━━━ Input ━━━

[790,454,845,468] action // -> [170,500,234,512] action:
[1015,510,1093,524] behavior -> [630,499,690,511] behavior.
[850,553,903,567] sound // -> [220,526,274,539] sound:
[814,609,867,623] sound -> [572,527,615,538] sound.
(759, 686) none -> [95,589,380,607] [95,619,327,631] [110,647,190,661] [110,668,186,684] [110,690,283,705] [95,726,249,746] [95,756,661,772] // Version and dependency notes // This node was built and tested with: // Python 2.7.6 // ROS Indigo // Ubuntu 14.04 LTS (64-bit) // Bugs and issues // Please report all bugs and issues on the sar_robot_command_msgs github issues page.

━━━
━━━ Input ━━━

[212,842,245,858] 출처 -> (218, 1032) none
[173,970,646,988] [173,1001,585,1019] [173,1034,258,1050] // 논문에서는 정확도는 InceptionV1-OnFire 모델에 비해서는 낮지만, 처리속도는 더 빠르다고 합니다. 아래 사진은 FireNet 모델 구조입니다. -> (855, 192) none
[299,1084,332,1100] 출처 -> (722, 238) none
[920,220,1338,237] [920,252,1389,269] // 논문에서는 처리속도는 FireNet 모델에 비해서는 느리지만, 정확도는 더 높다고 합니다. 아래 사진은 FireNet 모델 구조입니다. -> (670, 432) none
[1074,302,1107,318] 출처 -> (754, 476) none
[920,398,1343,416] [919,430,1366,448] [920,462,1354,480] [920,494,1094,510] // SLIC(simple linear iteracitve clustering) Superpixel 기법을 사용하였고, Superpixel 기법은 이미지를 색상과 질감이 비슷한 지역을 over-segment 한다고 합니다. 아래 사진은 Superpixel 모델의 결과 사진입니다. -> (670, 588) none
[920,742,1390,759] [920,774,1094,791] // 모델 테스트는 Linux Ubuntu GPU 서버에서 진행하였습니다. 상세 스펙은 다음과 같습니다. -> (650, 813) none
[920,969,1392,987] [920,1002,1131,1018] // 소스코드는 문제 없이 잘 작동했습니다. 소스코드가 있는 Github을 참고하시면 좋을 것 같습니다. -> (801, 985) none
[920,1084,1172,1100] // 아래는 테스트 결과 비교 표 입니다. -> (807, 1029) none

━━━

Required work:
Among the lines above, return those that contain the string "같습니다".

Problem solution:
[920,742,1390,759] [920,774,1094,791] // 모델 테스트는 Linux Ubuntu GPU 서버에서 진행하였습니다. 상세 스펙은 다음과 같습니다. -> (650, 813) none
[920,969,1392,987] [920,1002,1131,1018] // 소스코드는 문제 없이 잘 작동했습니다. 소스코드가 있는 Github을 참고하시면 좋을 것 같습니다. -> (801, 985) none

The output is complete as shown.